I changed my mind and have decided to embark upon as succinct a riposte as I can manage to the question about magic and romance in fantasy. I have already given a broadbrush view of my take on romance in Between the Music and the Lyrics and Oh, Darling, Let's Run Wild Together.  In brief, some who haven't experienced a romantic relationship either try to argue it away (which is silly, because there's nothing the whole world over like it to which one can compare it) or are too shy to tackle it.  The latter is less egregious a mistake than the first in that it recognizes an honest lack of skill set and one doesn't want to proceed if one doesn't know what one's doing.  On the other side of the spectrum, people assume that once you have waded into a relationship (what a dull, insipid, shallow word for such a plunge of two souls into each other!) an author is bound to embark upon what folk call "adult novels."  I know Anne Elisabeth Stengl was asked if she was going to do this, and she said "No!"  I think if anyone asked me I might have an epithet before the negative...  But what I think both of us would admit to is that our subsequent writing of romance has improved.  What people mean by "adult novels" is vulgarity.  What my fellow readers and writers need to consciously realize (you realize it deep down, but let's bring it to the surface) is that there are acres upon acres of romantic landscape in a "relationship" which are unbounded to the imagination.  Too many of us try to package romance into such a straight-laced box that, far from shaving off all the sins (sins have a way of getting in, no matter how you try to keep them out), you end up divesting your characters of all the blood and fire and sensation that make them so gloriously human.  (Reference Abigail's post Burning the Straw Men.)  There is far more to human interaction, romance and the construction of romance included, which is lawful than you might be willing to admit.  I don't blame you; we live in a time which is heir to the slow, inexorable destruction of meaning and absolutes: what are men? what are women? we believe they are more than intelligent animals, more than creatures driven by finely honed survival instinct - yet, to keep them from descending into animal behaviour, we put them in cages.  Like a zoo.

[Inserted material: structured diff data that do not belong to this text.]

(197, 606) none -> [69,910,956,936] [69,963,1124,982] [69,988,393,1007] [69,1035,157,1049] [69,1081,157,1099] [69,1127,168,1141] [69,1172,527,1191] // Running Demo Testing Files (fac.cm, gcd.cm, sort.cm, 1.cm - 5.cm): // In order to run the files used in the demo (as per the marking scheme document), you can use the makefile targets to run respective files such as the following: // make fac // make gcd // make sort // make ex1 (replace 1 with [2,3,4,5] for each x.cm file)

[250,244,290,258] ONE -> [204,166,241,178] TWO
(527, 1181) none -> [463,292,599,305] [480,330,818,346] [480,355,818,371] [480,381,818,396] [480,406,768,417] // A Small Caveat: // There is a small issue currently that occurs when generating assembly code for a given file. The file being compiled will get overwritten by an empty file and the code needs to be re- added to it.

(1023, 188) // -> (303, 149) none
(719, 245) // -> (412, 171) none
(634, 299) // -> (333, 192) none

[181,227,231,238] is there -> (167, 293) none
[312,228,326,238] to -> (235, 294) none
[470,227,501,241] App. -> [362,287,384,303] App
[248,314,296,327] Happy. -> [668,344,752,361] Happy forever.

“I know the high arts and the Golden Tongue which men of old spoke to shape the world, but I use them but rarely since men now are often low and mealy, and it is not sporting fair to come among them as a god come among worms."

Which segues into my view of "magic."  Because of God's decree against witches (which we are all familiar with), anything extraordinary or supernatural in fiction is liable to frighten us and drive us away.  But let me respectfully break down the dividing walls which our culture has, probably inadvertently, placed in our minds separating the biblical narrative from anything historical, futuristic, and real.  There was a man in an ancient garden who walked as a king of the earth beneath his feet, who ruled land and sea and sky and everything in them, a man with power who knew the secret names of things.  It is no legend; he actually lived, and he lived long and, with some struggle, prospered; and fathered nations of great, inventive men who grasped the earth between their hands and bent it to their will.  These antediluvian monarchs of the earth lived for unimaginable years and their stories, passed down - awful and powerful and etched in a cruel, bloody calligraphy - slowly devolved into the little petty stories of the gods we know today.  Once they were human, enormous, powerful, giants in the land, still clinging to some glory of mastery of the world.  If we were to meet them today we would be astonished.  It would be fantastic.  It would be like magic. 

We fear "magic" because we are rational now, sceptical, living in a world of atoms and chemical construction and mute though beautiful biology.  We fear "magic" because we instinctively ascribe all that is supernatural to either demons or the Son of God (but we still divide them from the world of atoms and chemical construction, of course).  We fear "magic" because we have no idea what it is or what we really mean by it; we watch the ancients cower under a sky rent by a thunderbolt and call it superstition because our time can explain the sky exploding into light.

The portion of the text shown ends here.